## ACTIVITY
Your reply should reproduce the data below without a single alteration, apart from dropping the images.

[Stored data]
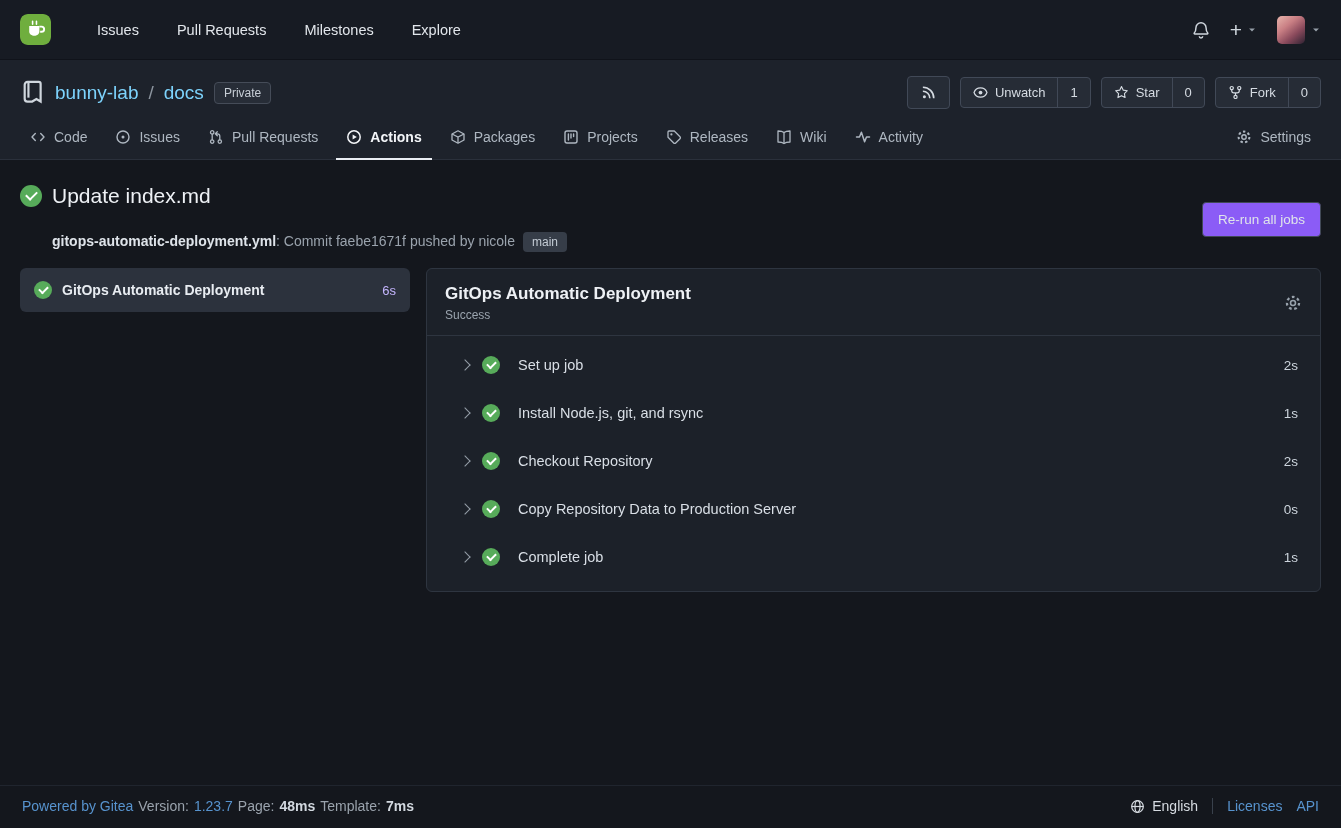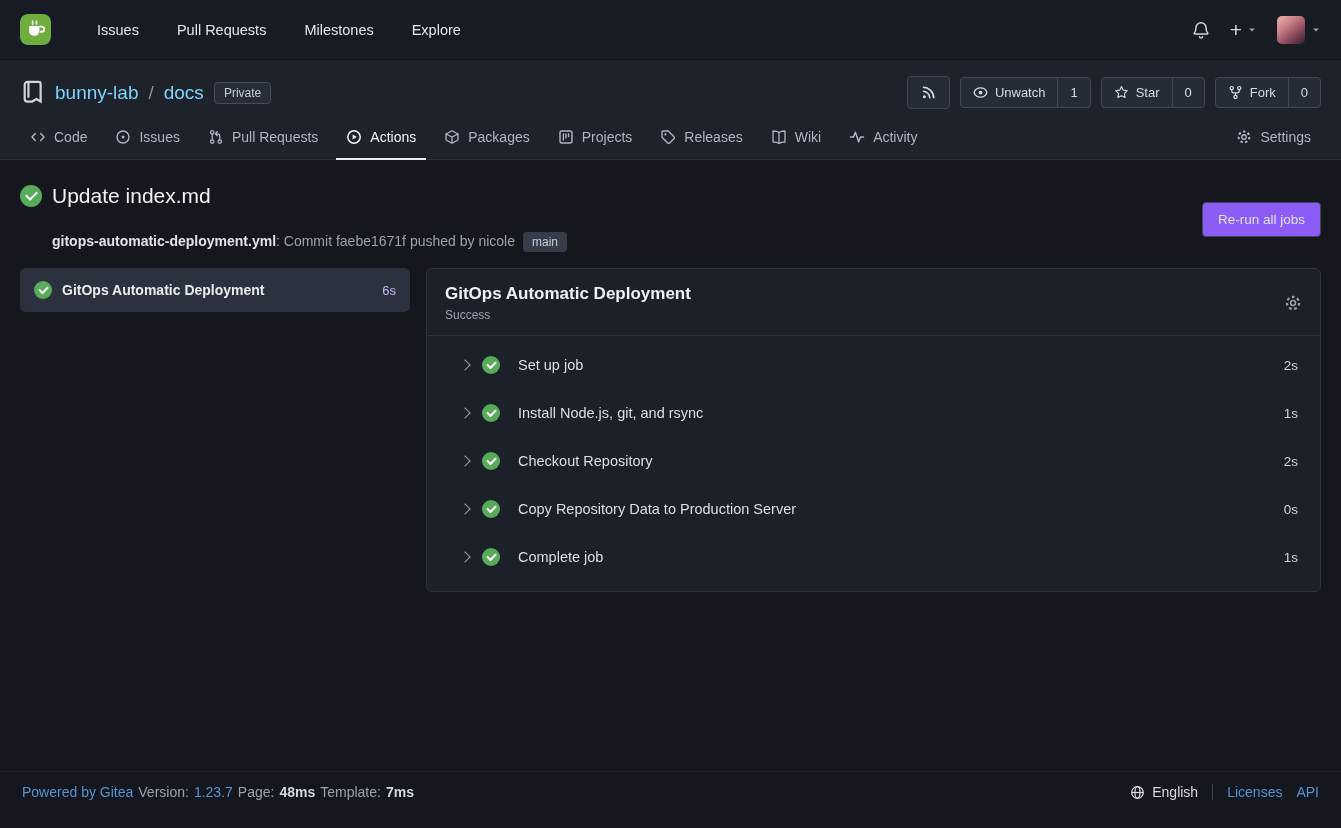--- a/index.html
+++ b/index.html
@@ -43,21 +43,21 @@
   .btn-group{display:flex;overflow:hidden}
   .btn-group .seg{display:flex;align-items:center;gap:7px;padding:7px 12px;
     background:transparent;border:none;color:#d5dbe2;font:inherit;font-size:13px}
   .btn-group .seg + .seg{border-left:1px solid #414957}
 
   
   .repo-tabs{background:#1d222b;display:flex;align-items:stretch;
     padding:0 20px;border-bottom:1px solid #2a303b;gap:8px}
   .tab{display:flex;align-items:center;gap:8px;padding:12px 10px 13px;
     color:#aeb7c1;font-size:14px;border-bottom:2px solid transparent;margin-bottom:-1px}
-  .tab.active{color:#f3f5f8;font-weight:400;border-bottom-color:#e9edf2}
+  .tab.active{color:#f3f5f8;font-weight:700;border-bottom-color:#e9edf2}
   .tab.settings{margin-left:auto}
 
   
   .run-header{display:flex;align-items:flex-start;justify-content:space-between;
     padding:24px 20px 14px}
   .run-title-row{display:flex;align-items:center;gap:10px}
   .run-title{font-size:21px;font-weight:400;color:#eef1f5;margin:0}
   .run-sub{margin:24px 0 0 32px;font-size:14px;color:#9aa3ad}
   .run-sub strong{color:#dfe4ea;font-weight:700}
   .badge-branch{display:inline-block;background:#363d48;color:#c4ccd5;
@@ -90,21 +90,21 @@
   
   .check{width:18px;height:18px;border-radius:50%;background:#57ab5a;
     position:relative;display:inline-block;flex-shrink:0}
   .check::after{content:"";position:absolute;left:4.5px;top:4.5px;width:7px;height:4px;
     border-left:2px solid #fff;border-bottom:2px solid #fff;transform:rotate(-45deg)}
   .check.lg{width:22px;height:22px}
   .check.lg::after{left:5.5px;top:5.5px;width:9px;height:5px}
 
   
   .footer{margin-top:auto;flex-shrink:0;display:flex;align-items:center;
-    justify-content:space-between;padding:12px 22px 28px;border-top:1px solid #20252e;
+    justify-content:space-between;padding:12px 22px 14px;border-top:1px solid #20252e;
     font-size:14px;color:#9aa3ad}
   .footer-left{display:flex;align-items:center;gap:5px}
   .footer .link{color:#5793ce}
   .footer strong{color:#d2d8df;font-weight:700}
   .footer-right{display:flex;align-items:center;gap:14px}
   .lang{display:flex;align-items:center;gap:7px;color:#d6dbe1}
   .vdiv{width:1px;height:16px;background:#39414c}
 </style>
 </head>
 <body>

## SOLUTION FOR THIS EXERCISE
--- a/index.html
+++ b/index.html
@@ -43,21 +43,21 @@
   .btn-group{display:flex;overflow:hidden}
   .btn-group .seg{display:flex;align-items:center;gap:7px;padding:7px 12px;
     background:transparent;border:none;color:#d5dbe2;font:inherit;font-size:13px}
   .btn-group .seg + .seg{border-left:1px solid #414957}
 
   
   .repo-tabs{background:#1d222b;display:flex;align-items:stretch;
     padding:0 20px;border-bottom:1px solid #2a303b;gap:8px}
   .tab{display:flex;align-items:center;gap:8px;padding:12px 10px 13px;
     color:#aeb7c1;font-size:14px;border-bottom:2px solid transparent;margin-bottom:-1px}
-  .tab.active{color:#f3f5f8;font-weight:400;border-bottom-color:#e9edf2}
+  .tab.active{color:#f3f5f8;font-weight:700;border-bottom-color:#e9edf2}
   .tab.settings{margin-left:auto}
 
   
   .run-header{display:flex;align-items:flex-start;justify-content:space-between;
     padding:24px 20px 14px}
   .run-title-row{display:flex;align-items:center;gap:10px}
   .run-title{font-size:21px;font-weight:400;color:#eef1f5;margin:0}
   .run-sub{margin:24px 0 0 32px;font-size:14px;color:#9aa3ad}
   .run-sub strong{color:#dfe4ea;font-weight:700}
   .badge-branch{display:inline-block;background:#363d48;color:#c4ccd5;
@@ -90,21 +90,21 @@
   
   .check{width:18px;height:18px;border-radius:50%;background:#57ab5a;
     position:relative;display:inline-block;flex-shrink:0}
   .check::after{content:"";position:absolute;left:4.5px;top:4.5px;width:7px;height:4px;
     border-left:2px solid #fff;border-bottom:2px solid #fff;transform:rotate(-45deg)}
   .check.lg{width:22px;height:22px}
   .check.lg::after{left:5.5px;top:5.5px;width:9px;height:5px}
 
   
   .footer{margin-top:auto;flex-shrink:0;display:flex;align-items:center;
-    justify-content:space-between;padding:12px 22px 28px;border-top:1px solid #20252e;
+    justify-content:space-between;padding:12px 22px 14px;border-top:1px solid #20252e;
     font-size:14px;color:#9aa3ad}
   .footer-left{display:flex;align-items:center;gap:5px}
   .footer .link{color:#5793ce}
   .footer strong{color:#d2d8df;font-weight:700}
   .footer-right{display:flex;align-items:center;gap:14px}
   .lang{display:flex;align-items:center;gap:7px;color:#d6dbe1}
   .vdiv{width:1px;height:16px;background:#39414c}
 </style>
 </head>
 <body>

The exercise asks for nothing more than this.